■ Goal of the exercise: Pictures must not appear in the copy. Reproduce exactly, and only, the lines from the one with "HERTZ DCX 160.3, DIECI" through the end of the data below.

::: Excerpted data :::

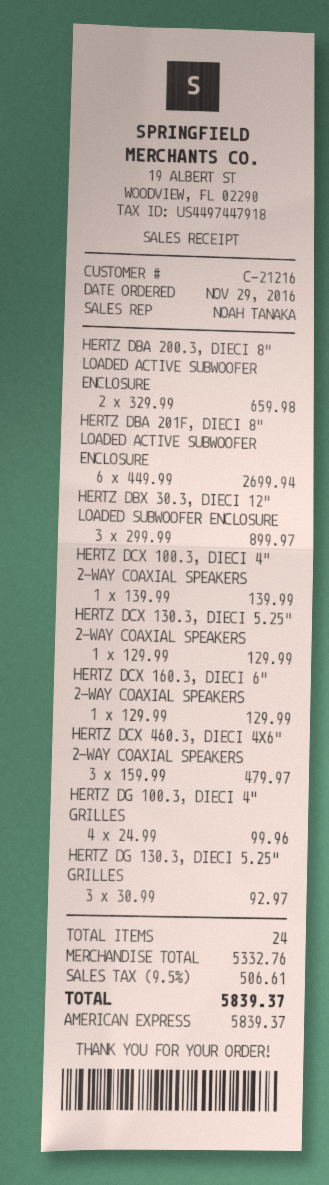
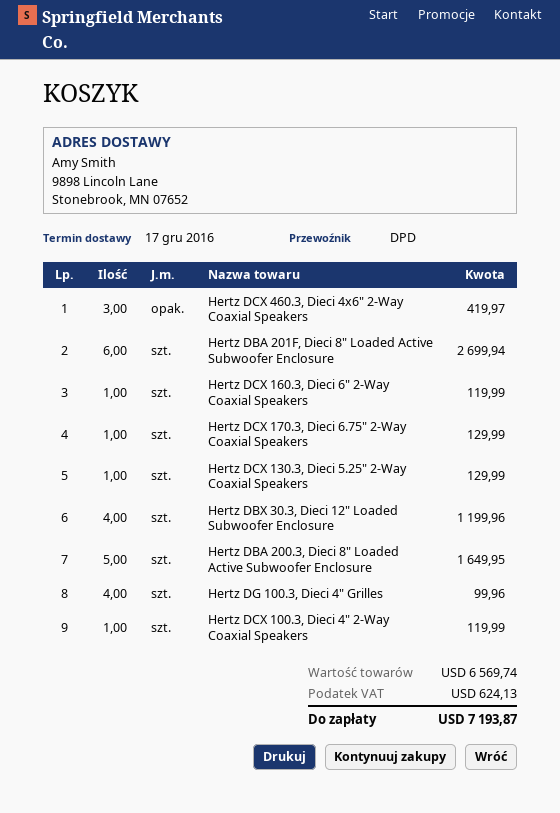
HERTZ DBA 200.3, DIECI 8" LOADED ACTIVE SUBWOOFER ENCLOSURE: 2 for 659.98 -> 5 for 1649.95
HERTZ DBX 30.3, DIECI 12" LOADED SUBWOOFER ENCLOSURE: 3 for 899.97 -> 4 for 1199.96
HERTZ DCX 100.3, DIECI 4" 2-WAY COAXIAL SPEAKERS: 1 for 139.99 -> 1 for 119.99
HERTZ DCX 160.3, DIECI 6" 2-WAY COAXIAL SPEAKERS: 1 for 129.99 -> 1 for 119.99
HERTZ DCX 460.3, DIECI 4X6" 2-WAY COAXIAL SPEAKERS: 3 for 479.97 -> 3 for 419.97
HERTZ DG 130.3, DIECI 5.25" GRILLES: 3 for 92.97 -> none
Hertz DCX 170.3, Dieci 6.75" 2-Way Coaxial Speakers: none -> 1 for 129.99
subtotal: 5332.76 -> 6569.74
tax: 506.61 -> 624.13
total: 5839.37 -> 7193.87

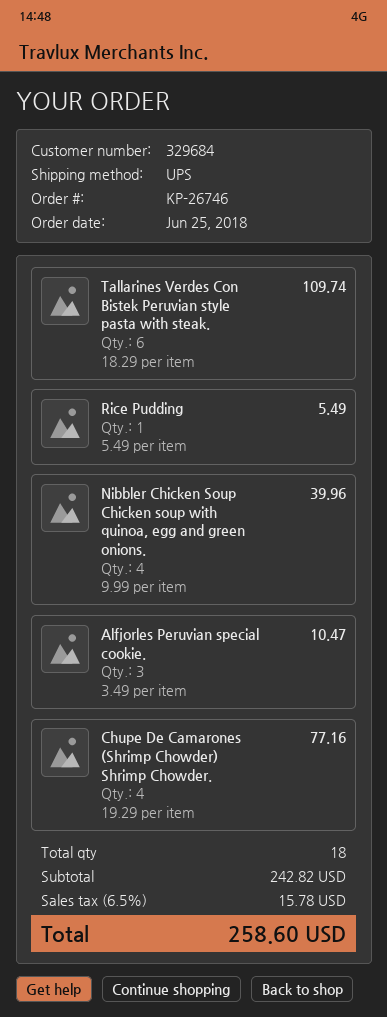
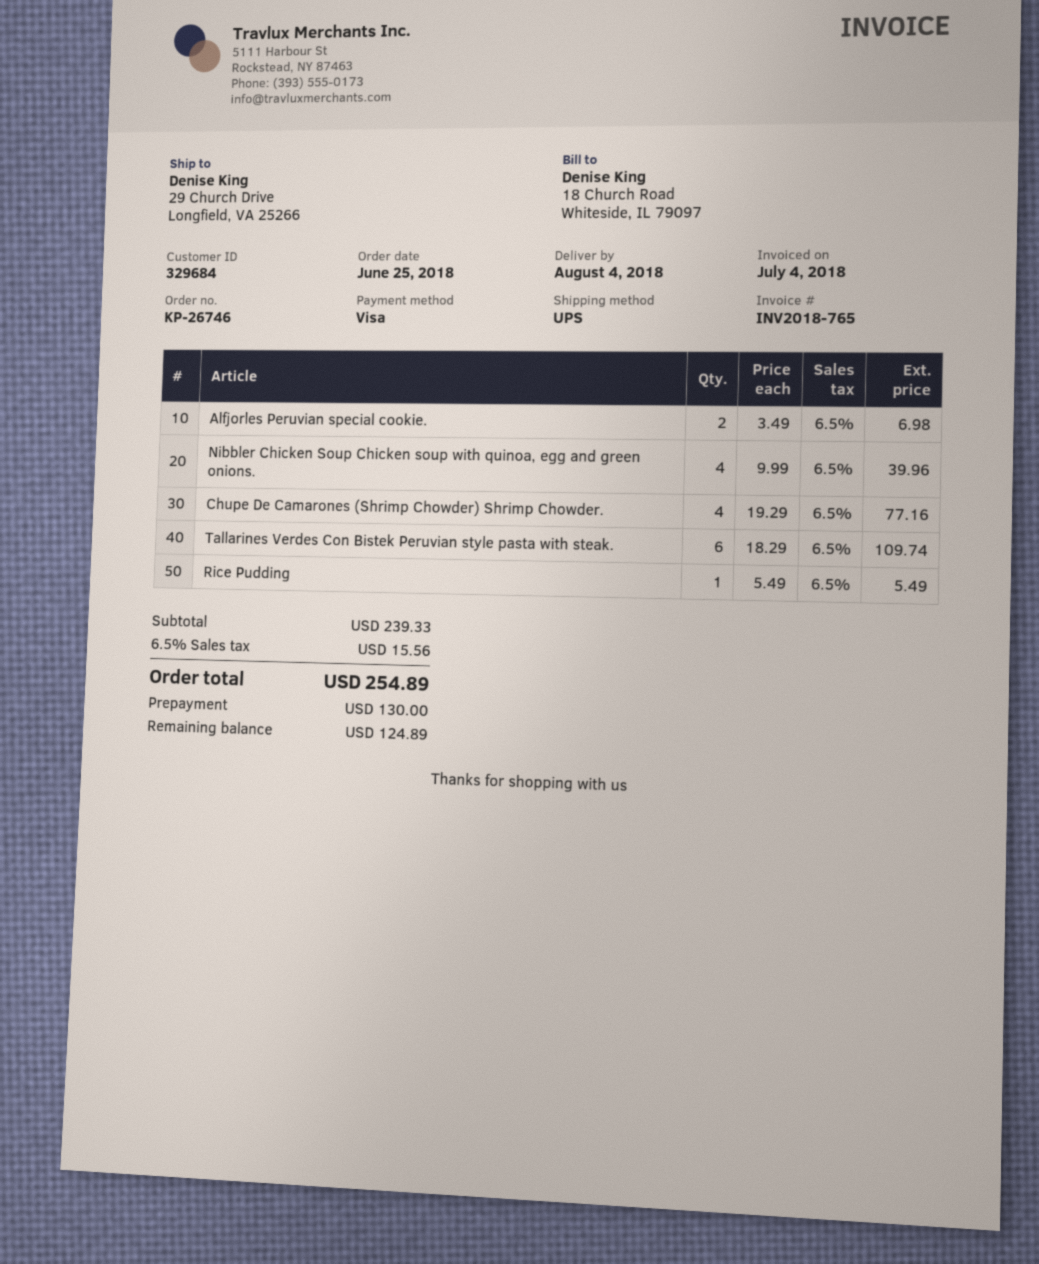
Alfjorles Peruvian special cookie.: 3 x 3.49 = 10.47 -> 2 x 3.49 = 6.98
subtotal: 242.82 -> 239.33
tax: 6.5% = 15.78 -> 6.5% = 15.56
total: 258.60 -> 254.89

:::

■ Answer box:
HERTZ DCX 160.3, DIECI 6" 2-WAY COAXIAL SPEAKERS: 1 for 129.99 -> 1 for 119.99
HERTZ DCX 460.3, DIECI 4X6" 2-WAY COAXIAL SPEAKERS: 3 for 479.97 -> 3 for 419.97
HERTZ DG 130.3, DIECI 5.25" GRILLES: 3 for 92.97 -> none
Hertz DCX 170.3, Dieci 6.75" 2-Way Coaxial Speakers: none -> 1 for 129.99
subtotal: 5332.76 -> 6569.74
tax: 506.61 -> 624.13
total: 5839.37 -> 7193.87

Alfjorles Peruvian special cookie.: 3 x 3.49 = 10.47 -> 2 x 3.49 = 6.98
subtotal: 242.82 -> 239.33
tax: 6.5% = 15.78 -> 6.5% = 15.56
total: 258.60 -> 254.89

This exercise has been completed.